高等学校の職業教育は、産業界各分野で必要な知識技術を修得させ、有為な職業人を育成するという面で重要な役割を果たしている。専門高校(従来の「職業高校」。(2)で詳しく説明。)の生徒数は、社会の高学歴化に伴う普通科志向や産業構造の変化等により漸減の傾向にあり、平成8年度では、約117万人である。また、高等学校の生徒数全体に占める割合は、昭和40年代半ばまでは約40%であったが、平成8年度には、約26%となっている。

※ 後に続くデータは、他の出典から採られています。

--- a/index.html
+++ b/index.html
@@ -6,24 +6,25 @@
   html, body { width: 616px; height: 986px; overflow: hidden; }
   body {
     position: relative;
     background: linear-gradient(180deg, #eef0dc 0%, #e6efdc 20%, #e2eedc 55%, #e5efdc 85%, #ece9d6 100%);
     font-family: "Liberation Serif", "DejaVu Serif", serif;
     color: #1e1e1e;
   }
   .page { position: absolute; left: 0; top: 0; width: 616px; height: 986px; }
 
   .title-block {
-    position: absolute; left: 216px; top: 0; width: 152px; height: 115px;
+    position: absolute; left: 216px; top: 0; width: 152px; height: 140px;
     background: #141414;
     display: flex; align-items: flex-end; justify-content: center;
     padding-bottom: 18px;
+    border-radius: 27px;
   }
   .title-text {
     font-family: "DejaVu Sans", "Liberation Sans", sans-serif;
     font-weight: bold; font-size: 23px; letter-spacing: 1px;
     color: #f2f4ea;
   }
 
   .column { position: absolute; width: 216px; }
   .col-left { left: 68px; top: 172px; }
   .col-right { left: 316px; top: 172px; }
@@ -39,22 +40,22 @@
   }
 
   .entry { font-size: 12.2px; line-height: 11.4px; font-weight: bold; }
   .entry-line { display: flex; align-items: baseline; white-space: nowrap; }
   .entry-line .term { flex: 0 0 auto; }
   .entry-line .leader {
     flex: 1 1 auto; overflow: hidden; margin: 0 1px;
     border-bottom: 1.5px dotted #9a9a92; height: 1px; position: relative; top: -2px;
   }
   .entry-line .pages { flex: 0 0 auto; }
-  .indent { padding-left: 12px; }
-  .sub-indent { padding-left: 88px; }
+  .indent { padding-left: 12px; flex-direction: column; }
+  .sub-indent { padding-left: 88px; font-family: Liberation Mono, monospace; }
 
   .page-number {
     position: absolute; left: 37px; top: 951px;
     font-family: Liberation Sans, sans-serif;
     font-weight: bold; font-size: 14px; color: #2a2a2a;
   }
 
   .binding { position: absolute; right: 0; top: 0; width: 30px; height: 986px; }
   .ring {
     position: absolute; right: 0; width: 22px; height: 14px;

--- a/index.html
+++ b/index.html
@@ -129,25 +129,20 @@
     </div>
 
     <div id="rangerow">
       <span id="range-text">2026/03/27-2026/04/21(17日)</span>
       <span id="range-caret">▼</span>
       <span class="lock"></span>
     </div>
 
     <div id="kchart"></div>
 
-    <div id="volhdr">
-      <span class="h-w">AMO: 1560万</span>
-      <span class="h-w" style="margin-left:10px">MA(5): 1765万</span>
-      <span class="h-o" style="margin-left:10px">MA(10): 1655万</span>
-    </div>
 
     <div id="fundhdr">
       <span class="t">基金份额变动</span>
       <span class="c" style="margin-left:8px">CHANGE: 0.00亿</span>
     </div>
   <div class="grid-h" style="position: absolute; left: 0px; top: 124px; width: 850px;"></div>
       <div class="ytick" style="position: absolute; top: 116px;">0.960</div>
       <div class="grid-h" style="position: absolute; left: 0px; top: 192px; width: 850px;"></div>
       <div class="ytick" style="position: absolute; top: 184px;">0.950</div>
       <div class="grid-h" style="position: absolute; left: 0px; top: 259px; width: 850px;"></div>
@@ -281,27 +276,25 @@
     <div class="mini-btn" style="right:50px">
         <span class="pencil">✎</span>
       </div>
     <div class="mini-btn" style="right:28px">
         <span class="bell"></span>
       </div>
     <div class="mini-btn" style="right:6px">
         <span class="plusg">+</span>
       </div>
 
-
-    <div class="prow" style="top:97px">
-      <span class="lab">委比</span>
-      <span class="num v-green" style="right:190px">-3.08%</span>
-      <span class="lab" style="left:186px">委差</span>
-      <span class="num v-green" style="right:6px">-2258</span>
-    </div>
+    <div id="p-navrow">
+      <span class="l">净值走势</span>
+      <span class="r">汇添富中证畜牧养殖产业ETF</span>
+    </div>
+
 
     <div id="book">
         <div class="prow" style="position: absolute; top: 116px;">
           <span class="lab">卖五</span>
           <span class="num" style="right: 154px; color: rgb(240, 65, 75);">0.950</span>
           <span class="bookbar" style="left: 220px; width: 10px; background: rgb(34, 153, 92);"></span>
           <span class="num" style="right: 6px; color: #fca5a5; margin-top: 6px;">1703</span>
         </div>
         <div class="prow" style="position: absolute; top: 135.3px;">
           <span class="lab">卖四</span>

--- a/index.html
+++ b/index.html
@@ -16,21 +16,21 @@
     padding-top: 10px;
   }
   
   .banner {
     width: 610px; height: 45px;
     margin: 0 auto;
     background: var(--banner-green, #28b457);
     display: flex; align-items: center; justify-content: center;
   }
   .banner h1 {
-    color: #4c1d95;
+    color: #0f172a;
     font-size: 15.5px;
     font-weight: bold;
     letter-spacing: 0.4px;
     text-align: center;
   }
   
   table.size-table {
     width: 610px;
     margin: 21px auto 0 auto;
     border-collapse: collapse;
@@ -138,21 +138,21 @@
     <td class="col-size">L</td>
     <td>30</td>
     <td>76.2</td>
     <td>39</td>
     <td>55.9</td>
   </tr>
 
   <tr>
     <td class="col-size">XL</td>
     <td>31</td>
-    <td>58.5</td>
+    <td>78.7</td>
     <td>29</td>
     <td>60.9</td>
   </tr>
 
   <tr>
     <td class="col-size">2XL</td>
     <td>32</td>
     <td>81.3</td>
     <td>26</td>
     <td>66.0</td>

平成6年度から実施されている学習指導要領においては、産業社会の変化に適切に対応するため、情報関連科目の充実や問題解決能力の育成に役立つ「課題研究」の新設等、各教科・科目の内容の改善を図った。


(2) 職業教育の活性化へ向けて

文部省では、職業教育の一層の活性化を図るため、平成6年4月から「職業教育の活性化方策に関する調査研究会議」において検討を行ってきたが、7年3月に「スペシャリストへの道」と題する最終報告書を取りまとめた。この報告書においては、専門高校の3年間の教育は卒業後の継続的な教育を視野に入れて、「将来のスペシャリスト」となるための基礎・基本の修得に重点を置く必要があるという考え方が示された。主な内容としては

1) 従来の「職業高校」という呼称を「専門高校」と改めること、
2) 専門高校から大学等へ進学する方策の充実

等が盛り込まれている。

文部省では、これを受けて、 等の種々の施策を行っている。

1) 平成8年度大学入学者選抜実施要項における専門高校卒業生選抜及び平成9年度大学入学者選抜実施要項における総合学科卒業生選抜の導入、
2) 「専門高校等と産業界との連携推進事業」の実施

(3) 施設・設備の基準の改訂

文部省では、産業教育振興法に基づき、昭和27年から高等学校における実験実習用施設・設備の整備充実を図っている。産業社会の技術革新、新学習指導要領の実施、総合学科の創設等に伴い、基準施設・設備の内容の高度化、カリキュラムの変化に対応した柔軟な基準の構成方法等について昭和51年以来18年ぶりに見直しが行われ、平成6年6月に、理科教育及び産業教育審議会の答申を受け、産業教育振興法施行令等の改正を行った。


(4) 全国産業教育フェア

高等学校における産業教育の一層の振興を図るため、平成3年度から「全国産業教育フェア」を開催している。これは、専門高校の生徒の研究発表、作品展示、実演等を行い、専門高校の魅力を紹介するものである。8年度は10月に山形県で開催した。このような活動を通じ、多くの人々の産業教育に対する理解が一層深まることが期待される。